Religion provides a sanction for principles of morality like justice, honesty, brotherhood, equality, tolerance and sacrifice and a source of motivation to work for positive social change. Religious rituals and ceremonies may also provide transformative experiences. They can involve crying, laughing, screaming, trancelike conditions and feelings of oneness with those around you. Religious beliefs can be deeply held or largely unproven. Regular practice of religion is beneficial to physical health, increases longevity and helps one recover from disease.
The range of activities now said to be religion raises a number of philosophical issues. For example, many scholars object to thinking of religion in terms of beliefs or mental states that are hidden from observation. They argue that the concept of religion is a social taxon and therefore needs to be defined with clear criteria so that it can be compared with other cultural forms of life.
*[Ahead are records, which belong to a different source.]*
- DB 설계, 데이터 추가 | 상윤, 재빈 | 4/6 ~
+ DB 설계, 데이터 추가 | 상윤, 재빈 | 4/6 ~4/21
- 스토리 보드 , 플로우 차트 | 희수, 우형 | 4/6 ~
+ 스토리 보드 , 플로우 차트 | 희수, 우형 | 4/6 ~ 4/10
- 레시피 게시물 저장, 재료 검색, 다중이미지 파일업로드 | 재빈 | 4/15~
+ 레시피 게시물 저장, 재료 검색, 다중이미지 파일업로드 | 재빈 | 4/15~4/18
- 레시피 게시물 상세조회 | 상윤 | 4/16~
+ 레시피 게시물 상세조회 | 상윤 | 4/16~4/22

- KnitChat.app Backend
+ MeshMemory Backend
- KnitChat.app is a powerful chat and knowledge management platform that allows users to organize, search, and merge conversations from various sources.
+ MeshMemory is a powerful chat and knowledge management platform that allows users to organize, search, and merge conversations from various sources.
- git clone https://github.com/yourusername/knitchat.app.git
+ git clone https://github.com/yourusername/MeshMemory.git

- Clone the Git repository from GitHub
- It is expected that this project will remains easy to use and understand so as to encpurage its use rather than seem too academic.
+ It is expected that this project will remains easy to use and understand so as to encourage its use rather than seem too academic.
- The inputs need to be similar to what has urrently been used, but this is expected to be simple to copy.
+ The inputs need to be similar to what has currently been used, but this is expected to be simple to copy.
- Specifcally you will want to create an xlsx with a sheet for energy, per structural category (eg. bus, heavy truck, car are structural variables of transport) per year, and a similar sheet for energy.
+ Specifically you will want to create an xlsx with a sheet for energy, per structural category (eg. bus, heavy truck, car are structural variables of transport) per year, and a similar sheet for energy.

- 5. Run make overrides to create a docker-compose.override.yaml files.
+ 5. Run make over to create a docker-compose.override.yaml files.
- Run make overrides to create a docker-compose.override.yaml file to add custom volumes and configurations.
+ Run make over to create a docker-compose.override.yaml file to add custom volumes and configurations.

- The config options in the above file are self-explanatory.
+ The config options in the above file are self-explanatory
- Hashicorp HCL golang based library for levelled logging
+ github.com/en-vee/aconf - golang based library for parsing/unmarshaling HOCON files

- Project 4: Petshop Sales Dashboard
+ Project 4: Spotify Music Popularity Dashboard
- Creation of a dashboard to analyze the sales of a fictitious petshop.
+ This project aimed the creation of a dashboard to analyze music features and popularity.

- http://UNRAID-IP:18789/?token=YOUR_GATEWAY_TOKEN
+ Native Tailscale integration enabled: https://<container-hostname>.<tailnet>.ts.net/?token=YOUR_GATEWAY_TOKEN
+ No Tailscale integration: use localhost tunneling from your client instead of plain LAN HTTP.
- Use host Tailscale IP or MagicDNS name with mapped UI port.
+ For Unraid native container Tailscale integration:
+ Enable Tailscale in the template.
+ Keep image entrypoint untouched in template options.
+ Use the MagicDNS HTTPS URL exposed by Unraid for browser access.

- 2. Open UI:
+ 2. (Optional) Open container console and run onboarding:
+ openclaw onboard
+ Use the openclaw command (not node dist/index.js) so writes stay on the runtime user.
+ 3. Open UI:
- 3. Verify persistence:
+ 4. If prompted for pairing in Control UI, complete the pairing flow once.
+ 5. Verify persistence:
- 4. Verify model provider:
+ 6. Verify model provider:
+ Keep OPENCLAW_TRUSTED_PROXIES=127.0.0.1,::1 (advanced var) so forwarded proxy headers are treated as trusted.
Some approaches, notably those of Durkheim and Tillich, use functional rather than substantive criteria to define religion. They propose that religion is whatever a person’s dominant concern serves to organize his or her values and thereby provide orientation in life (regardless of whether this includes belief in unusual realities). These are functional definitions, rather than real or lexical definitions.
The emergence of the functional approach in the late twentieth century has raised the question of whether this is an adequate way to compare religions. The problem is that there is a danger that it will lead to a minimalist or lowest common denominator conception of religion, a sort of generic social genus.